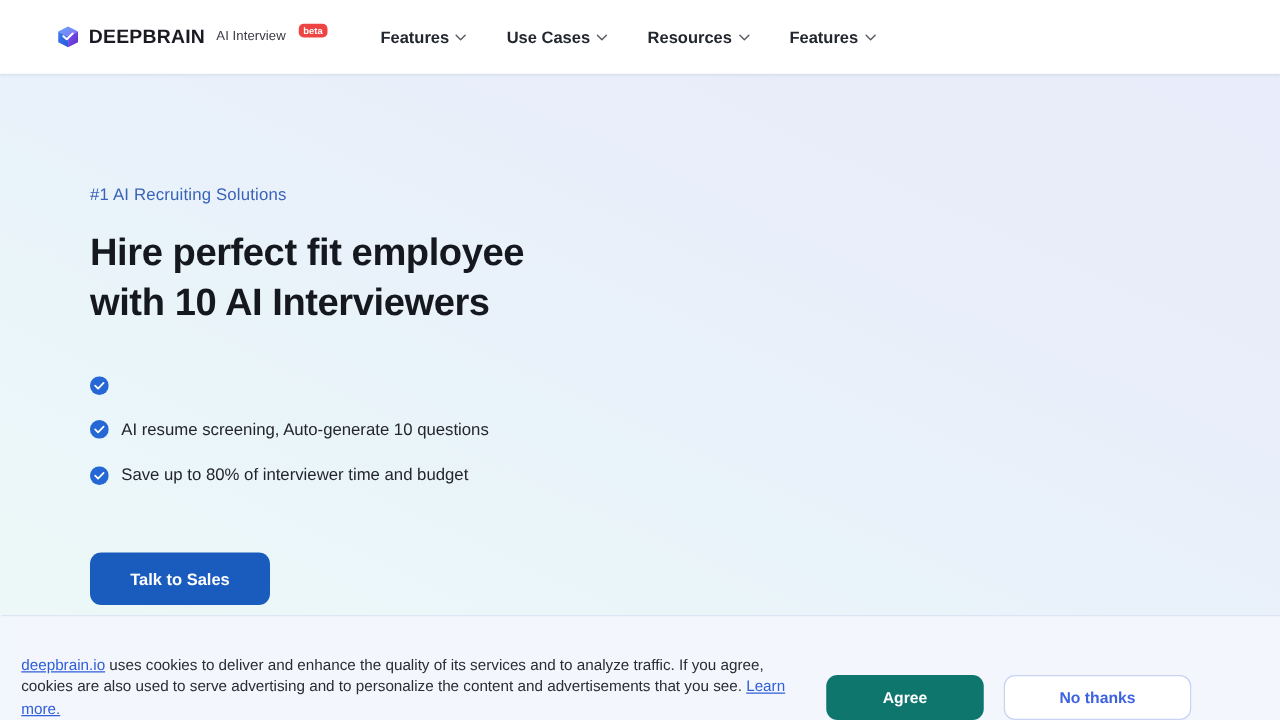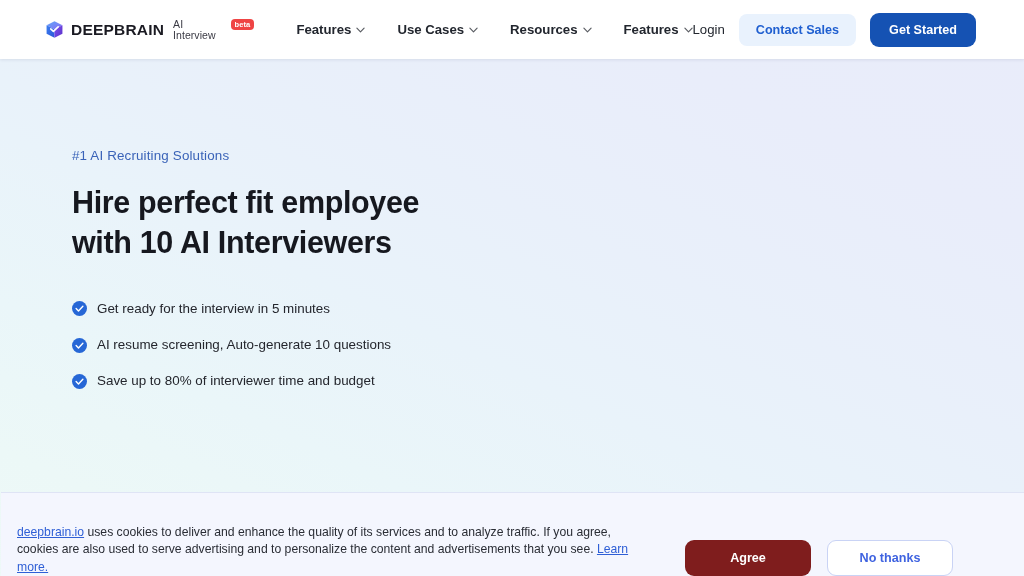"Login" div.nav-right { html: <div> <span>Login</span> <button>Contact Sales</button> <button>Get Started</button> </div> -> none }
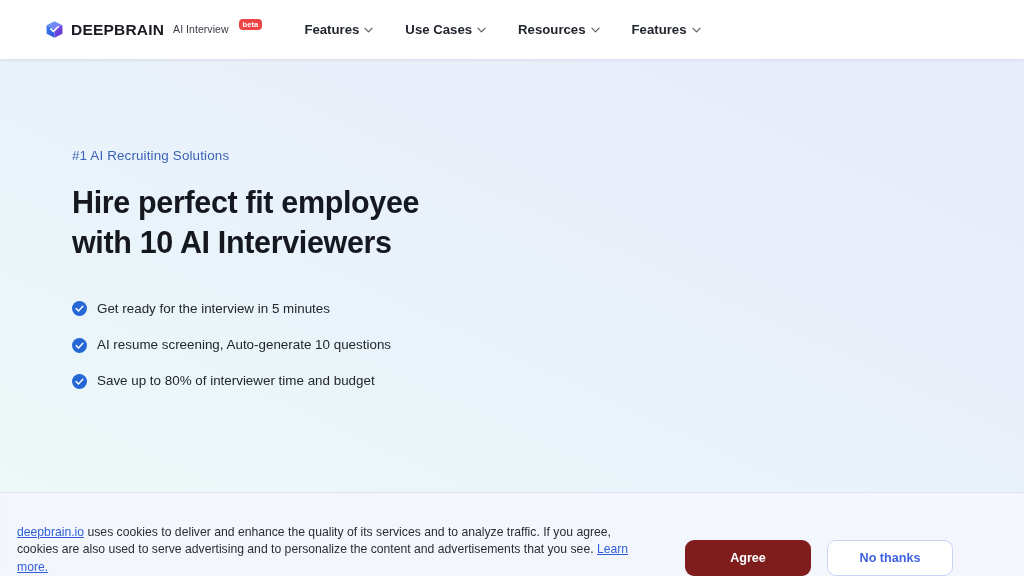"Get ready for the interview" span.bullet-text { html: <span>Get ready for the interview in 5 minutes</span> -> none }
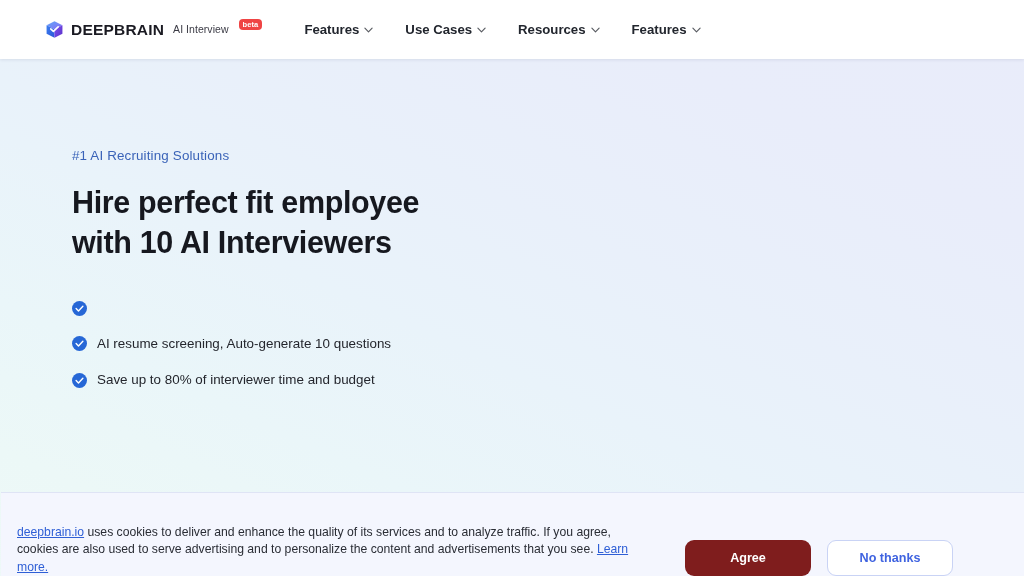"Talk to Sales" button.btn-talk { html: none -> <button>Talk to Sales</button> }
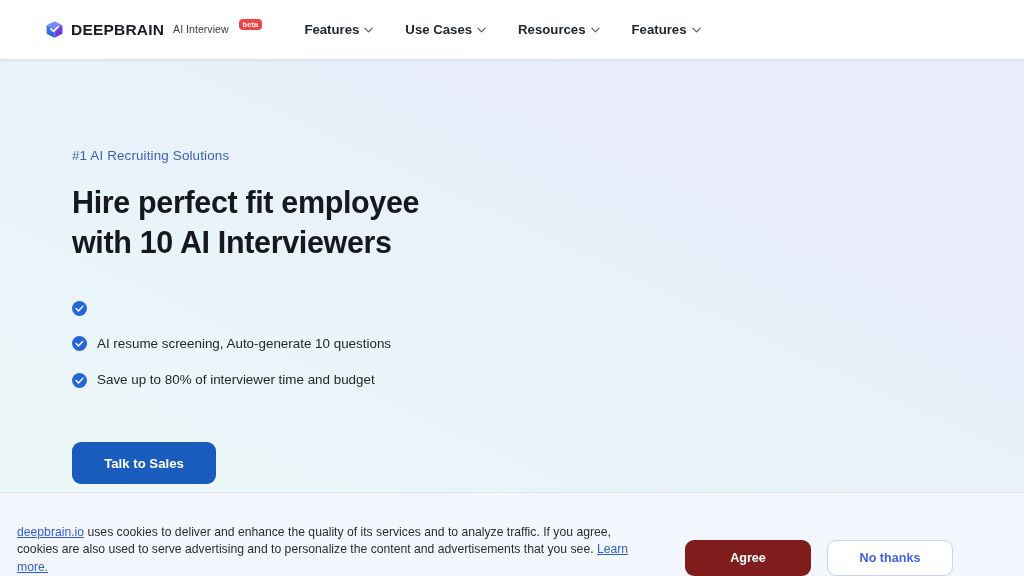"Agree" .btn-agree { background: #7f1d1d -> #0f766e }
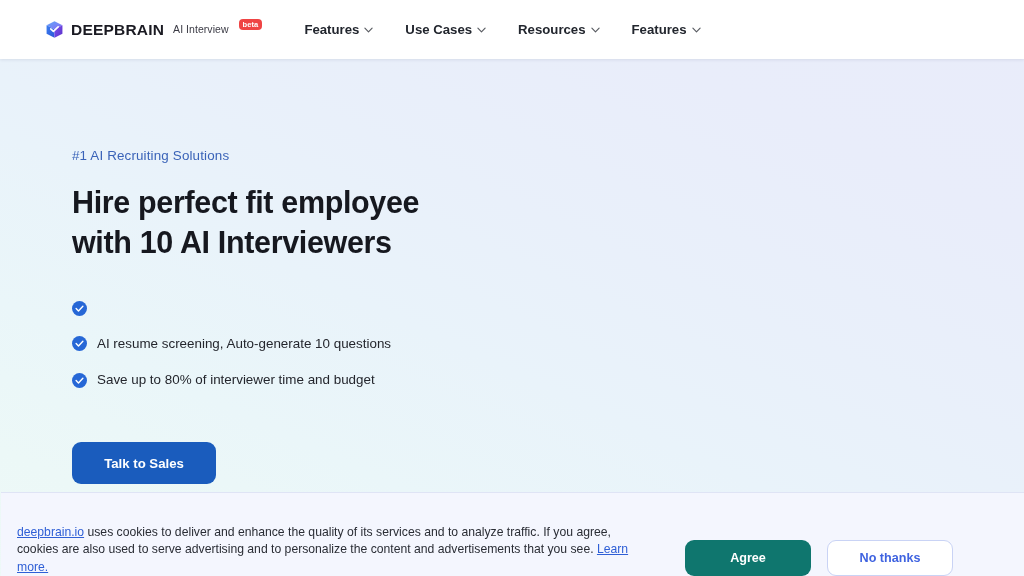"No thanks" .btn-nothanks { width: 126px -> 150px }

————————

Work item ::
Only one thing is required: an exact printout of the lines from the line containing "html: <span>Get ready" through the last line of the records, pictures excluded.

Solved exercise ::
"Get ready for the interview" span.bullet-text { html: <span>Get ready for the interview in 5 minutes</span> -> none }
"Talk to Sales" button.btn-talk { html: none -> <button>Talk to Sales</button> }
"Agree" .btn-agree { background: #7f1d1d -> #0f766e }
"No thanks" .btn-nothanks { width: 126px -> 150px }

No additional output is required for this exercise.